In conclusion, we hold that Trustmark and FirstBank failed to allege undisputed facts
negating an essential element of Deutsche Bank’s counterclaim or showing that Deutsche
Bank cannot establish an essential element of its counterclaim at trial. We note that
Trustmark and FirstBank have repeatedly pointed to the absence of undisputed facts offered
in support of Deutsche Bank’s position as demonstrating the propriety of summary judgment.

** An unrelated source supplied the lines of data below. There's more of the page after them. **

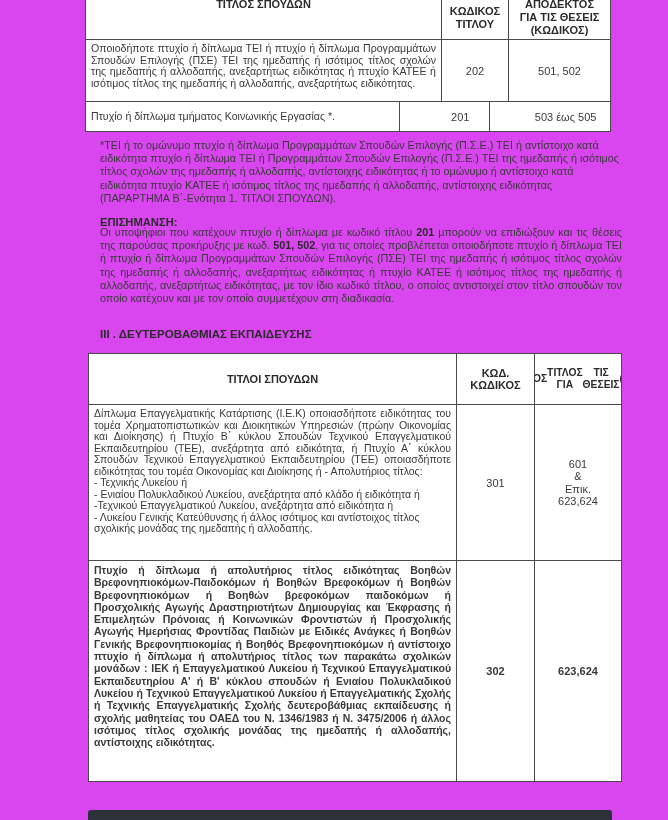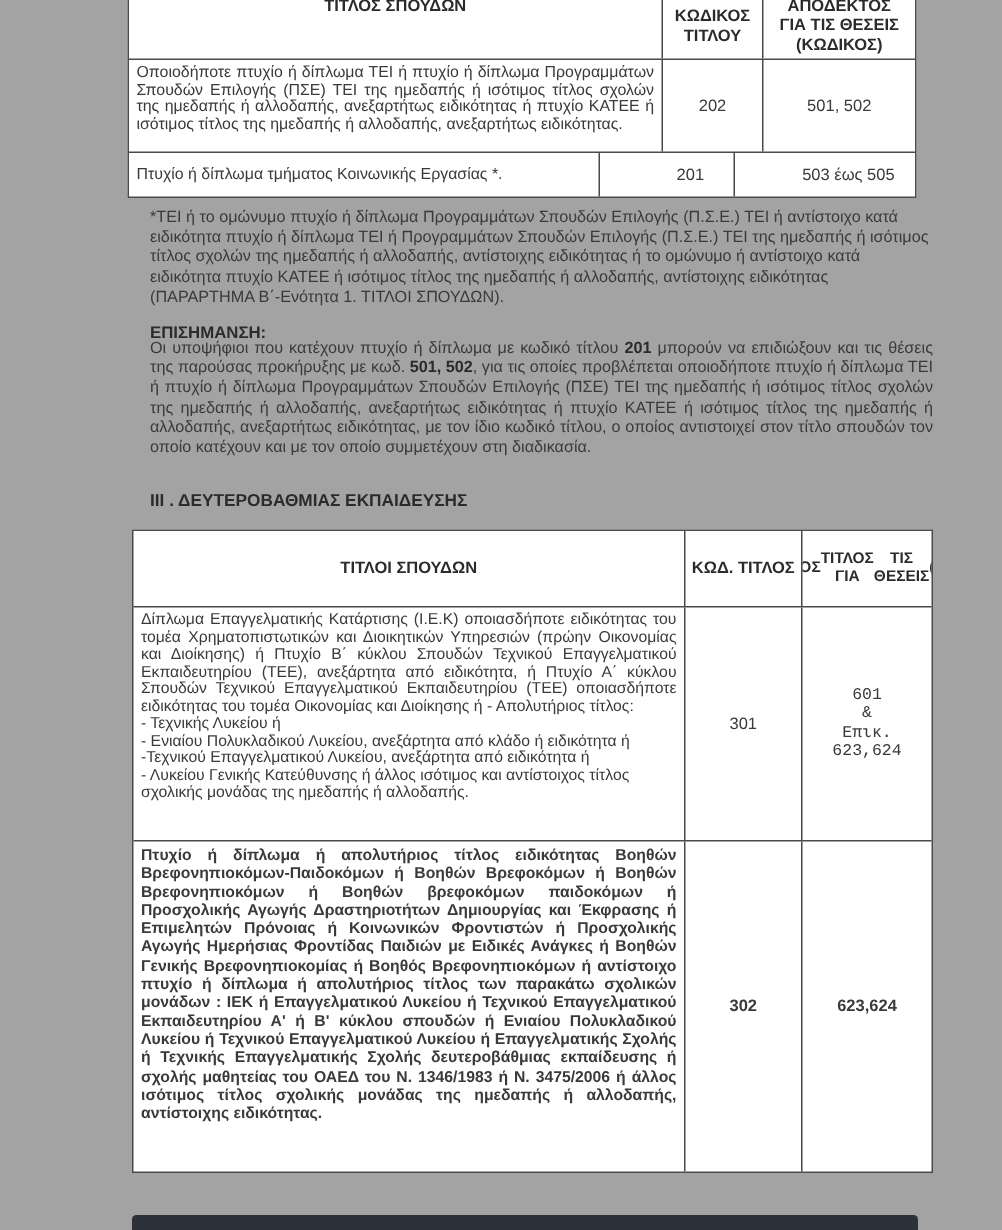"ΤΙΤΛΟΣ ΣΠΟΥΔΩΝ" #page { background: #a3a3a3 -> #d946ef }
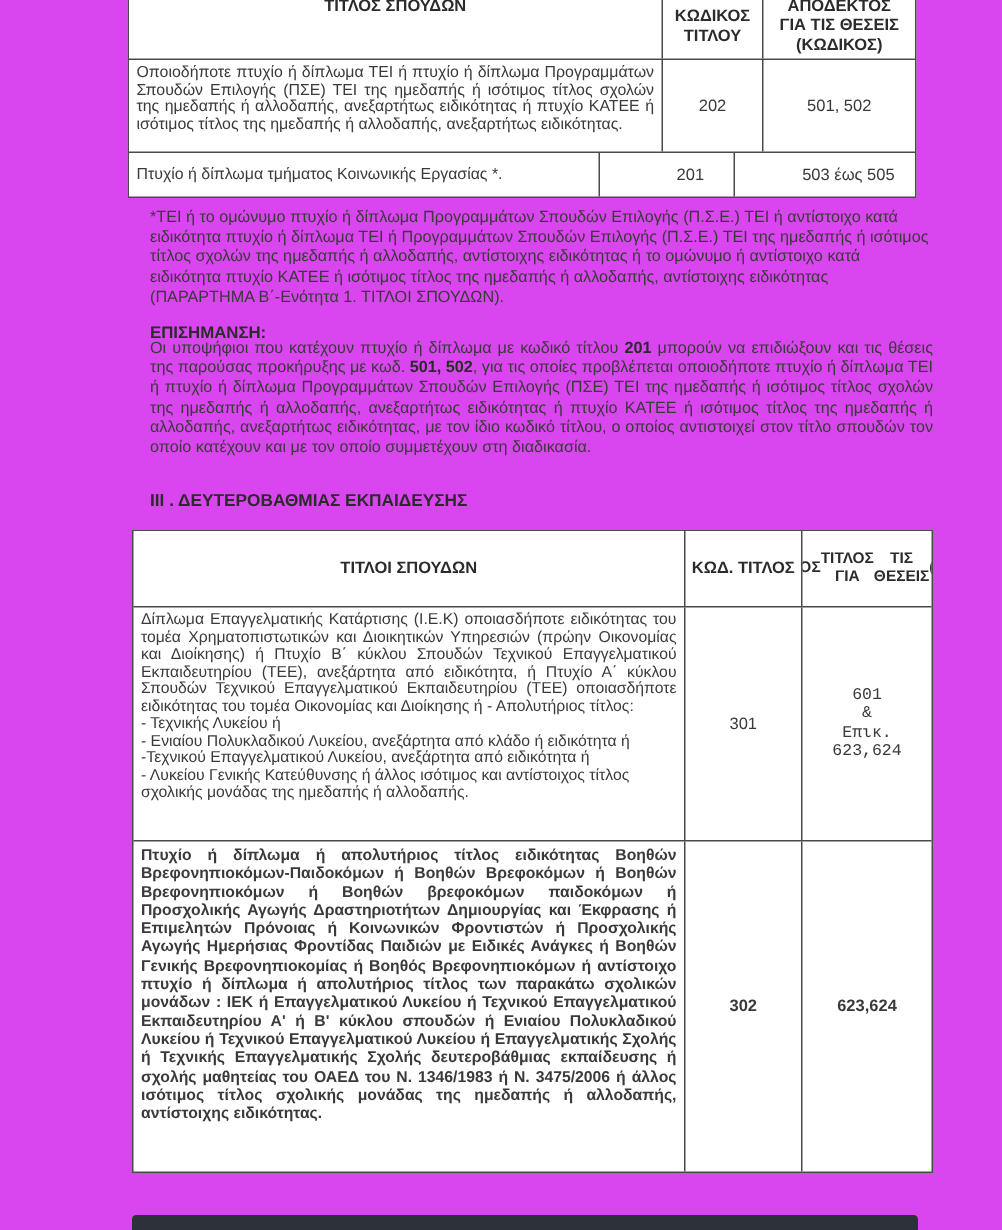"ΚΩΔ. ΤΙΤΛΟΣ" span { text: ΤΙΤΛΟΣ -> ΚΩΔΙΚΟΣ }
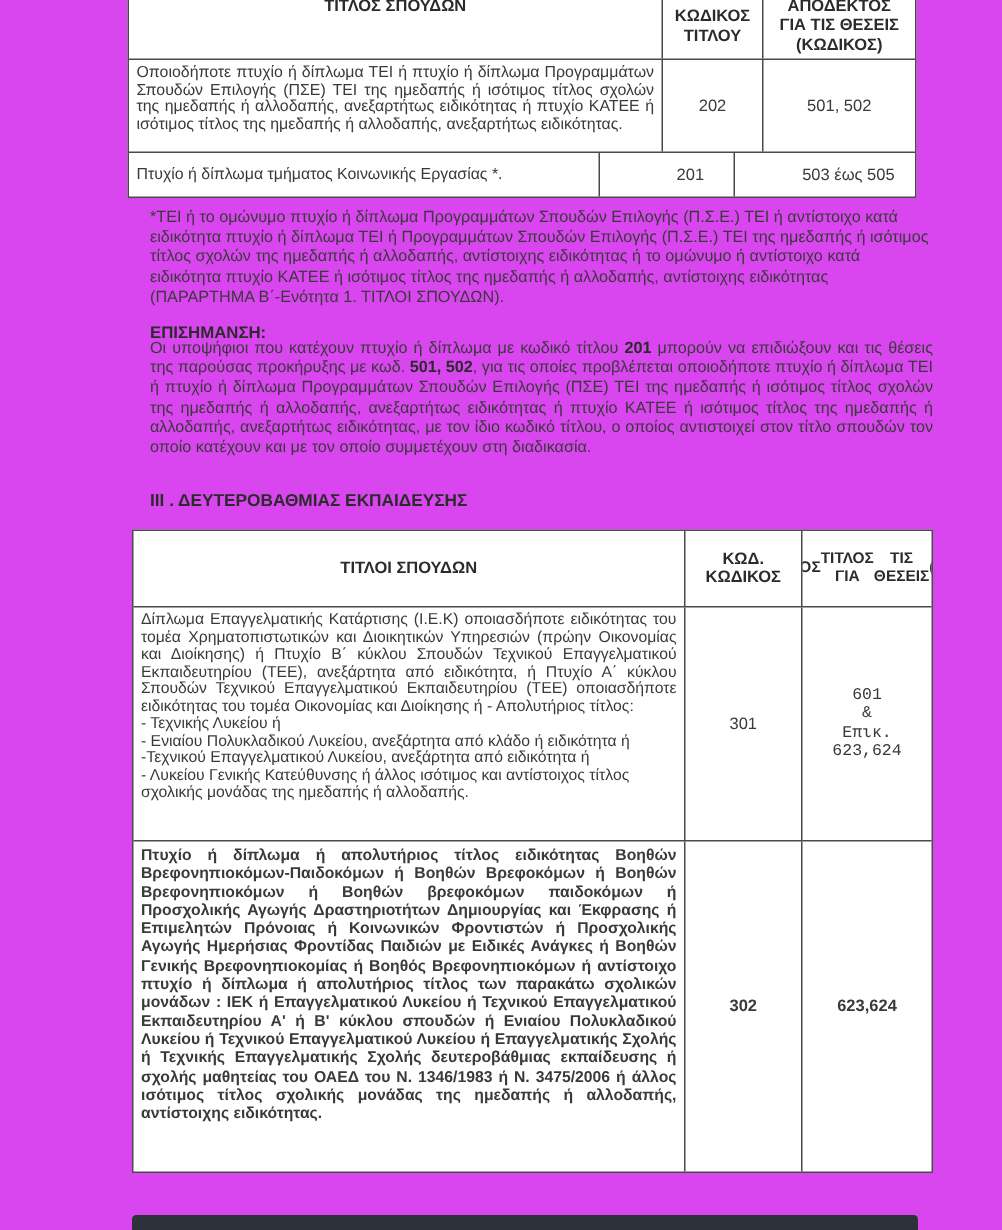"601" .pos-lines { font-family: Liberation Mono, monospace -> none }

It is, however, the duty of the appellees, as the moving parties, to first present undisputed
facts demonstrating some deficiency in the nonmoving party’s counterclaim. Only then is
Deutsche Bank required to produce additional evidence or point to additional facts
establishing a genuine issue of material fact. Because Trustmark and FirstBank did not carry
their initial burden on this issue, we conclude the trial court erred when it granted summary
judgment on Deutsche Bank’s counterclaim for equitable subrogation.
Finally, Deutsche Bank asks this Court to grant summary judgment in its favor. This
is clearly not one of the “rare cases” in which the nonmoving party has demonstrated a right
to summary judgment in its favor. See Griffis v. Davidson County Metro. Gov’t, 164 S.W.3d
267, 284 (Tenn. 2005) (citing Thomas v. Transp. Ins. Co., 532 S.W.2d 263, 266 (Tenn.
1976)). Although Trustmark and FirstBank failed to carry their initial burden of production,
there has been absolutely no showing that Deutsche Bank is entitled to summary judgment
as a matter of law on each element of its counterclaim. This argument is without merit.
V. Conclusion
For the foregoing reasons, we reverse the trial court’s grant of summary judgment on
Deutsche Bank’s counterclaim for equitable subrogation and remand this case for further
proceedings. Costs of this appeal are taxed to the appellees, Trustmark National Bank and
FirstBank, for which execution may issue if necessary.